M. le président. La parole est à M. le ministre.

M. Marc Ferracci, ministre auprès du ministre de léconomie, des finances et de la souveraineté industrielle et numérique, chargé de lindustrie et de lénergie. Monsieur le sénateur, vous m’invitez, sous l’angle des moyens, à faire un bilan des premières phases du programme, et peut-être également à élargir ma réponse au dispositif spécifique des missions « Rebond », que vous avez évoqué.

Des résultats ont été obtenus. En ce qui concerne les réseaux de chefs de projet, 153 chefs de projet sont d’ores et déjà en fonction ou en voie d’être recrutés, ce qui représente 6,7 millions d’euros de financements mobilisés.

Je pense également au développement des programmes de soutien en ingénierie visant à accélérer en particulier le déploiement des projets les plus complexes.

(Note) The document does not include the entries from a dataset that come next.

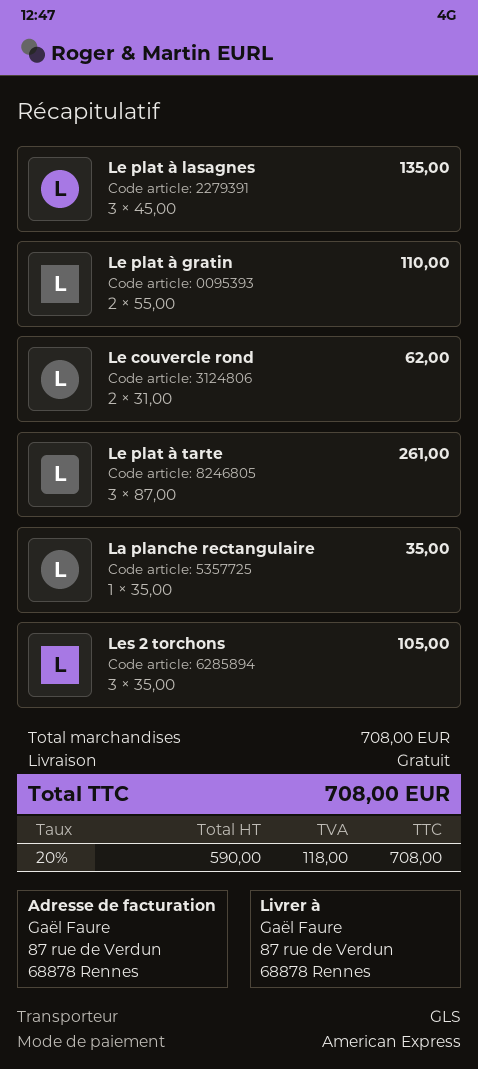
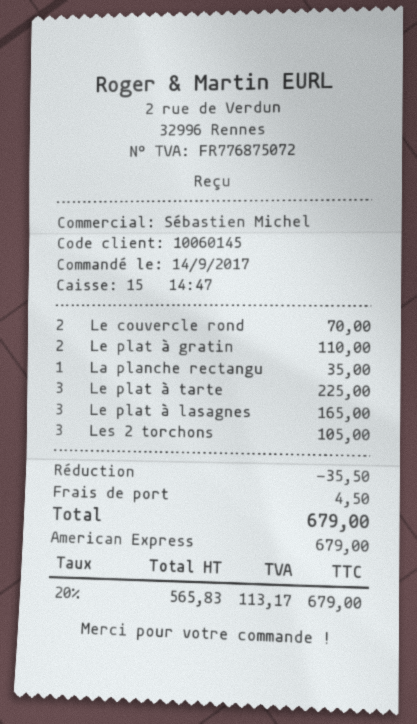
Le plat à lasagnes: 3 for 135.00 -> 3 for 165.00
Le couvercle rond: 2 for 62.00 -> 2 for 70.00
Le plat à tarte: 3 for 261.00 -> 3 for 225.00
discount: none -> 35.50
shipping: 0.00 -> 4.50
net: 590.00 -> 565.83
tax: 20% = 118.00 -> 20% = 113.17
total: 708.00 -> 679.00

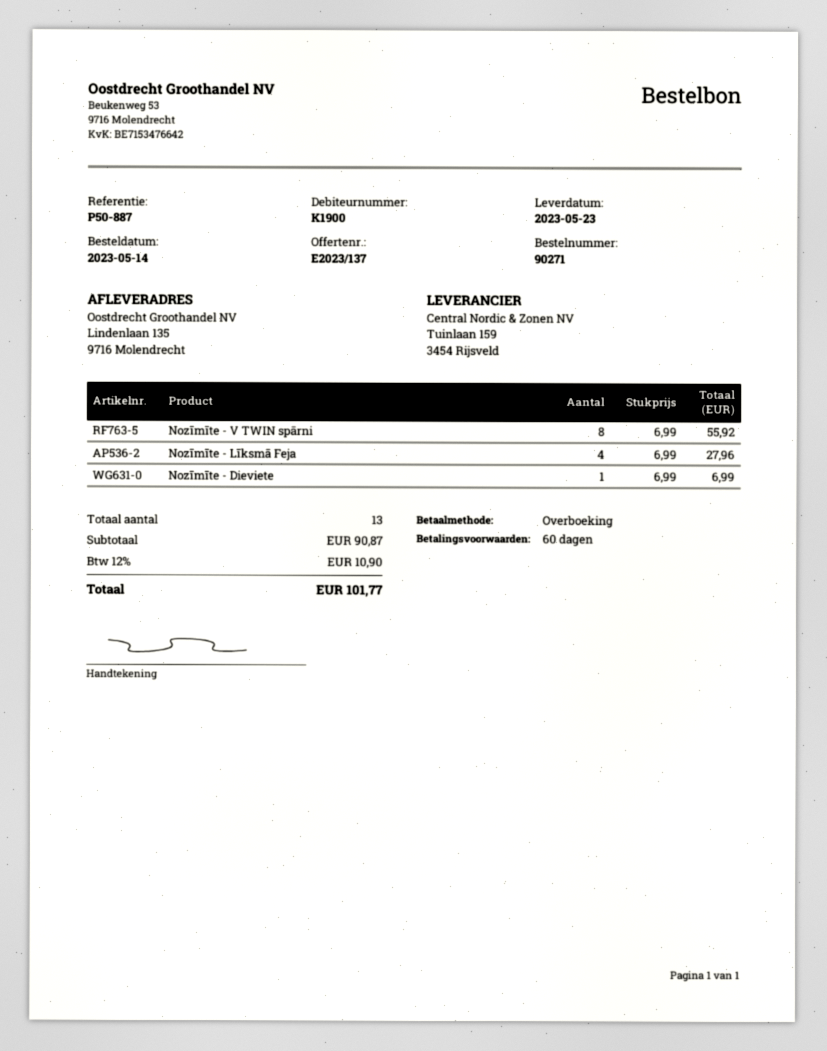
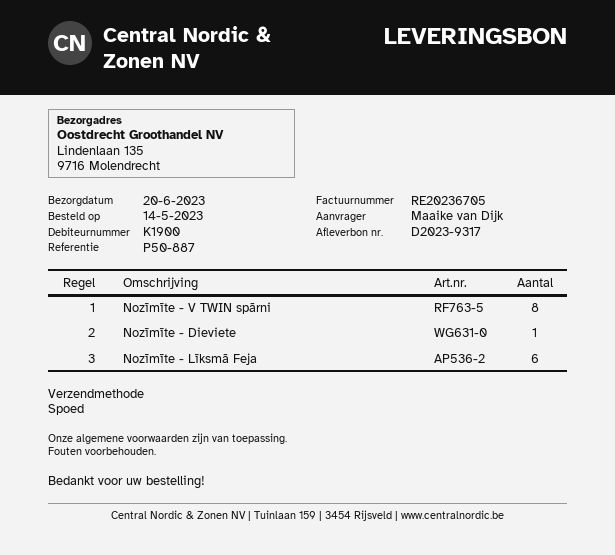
delivery date: 2023-05-23 -> 2023-06-20
Nozīmīte - Līksmā Feja: 4 -> 6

Les crédits ANCT, à hauteur de 2 millions d’euros, ont ainsi permis la réalisation de dix-sept missions d’ingénierie.

Se pose enfin la question du soutien financier aux projets, et en particulier aux projets qui sont exemplaires en matière de transition écologique : 63 millions d’euros y ont été consacrés en 2024.

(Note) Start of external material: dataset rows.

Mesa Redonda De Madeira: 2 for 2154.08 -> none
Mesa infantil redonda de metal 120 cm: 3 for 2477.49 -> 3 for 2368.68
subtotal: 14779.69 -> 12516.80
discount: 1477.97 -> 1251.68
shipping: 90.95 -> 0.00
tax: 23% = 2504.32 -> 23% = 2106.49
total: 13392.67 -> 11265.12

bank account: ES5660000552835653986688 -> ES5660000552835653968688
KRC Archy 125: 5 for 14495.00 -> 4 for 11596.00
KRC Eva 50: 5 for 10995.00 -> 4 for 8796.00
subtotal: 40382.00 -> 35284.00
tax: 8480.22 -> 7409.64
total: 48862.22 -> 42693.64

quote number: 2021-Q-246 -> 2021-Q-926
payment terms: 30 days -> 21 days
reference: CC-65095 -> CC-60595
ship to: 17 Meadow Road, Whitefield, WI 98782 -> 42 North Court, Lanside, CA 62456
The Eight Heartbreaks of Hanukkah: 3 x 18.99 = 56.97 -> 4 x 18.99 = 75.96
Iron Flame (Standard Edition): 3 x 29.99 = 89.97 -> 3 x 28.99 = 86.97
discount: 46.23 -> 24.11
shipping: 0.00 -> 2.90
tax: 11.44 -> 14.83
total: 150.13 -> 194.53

Notre souhait – la question est évidemment en suspens du point de vue budgétaire compte tenu de l’incertitude du moment – est de poursuivre cette dynamique.

Nous devons aussi faire le bilan des dispositifs bien particuliers que sont les missions « Rebond ».

Ces missions avaient vocation à soutenir la réindustrialisation de territoires confrontés à des restructurations. Plutôt conçues comme des instruments de sortie de crise, elles ont atteint leurs objectifs et font l’objet de retours positifs de la part des élus et des industriels qui sont responsables des programmes.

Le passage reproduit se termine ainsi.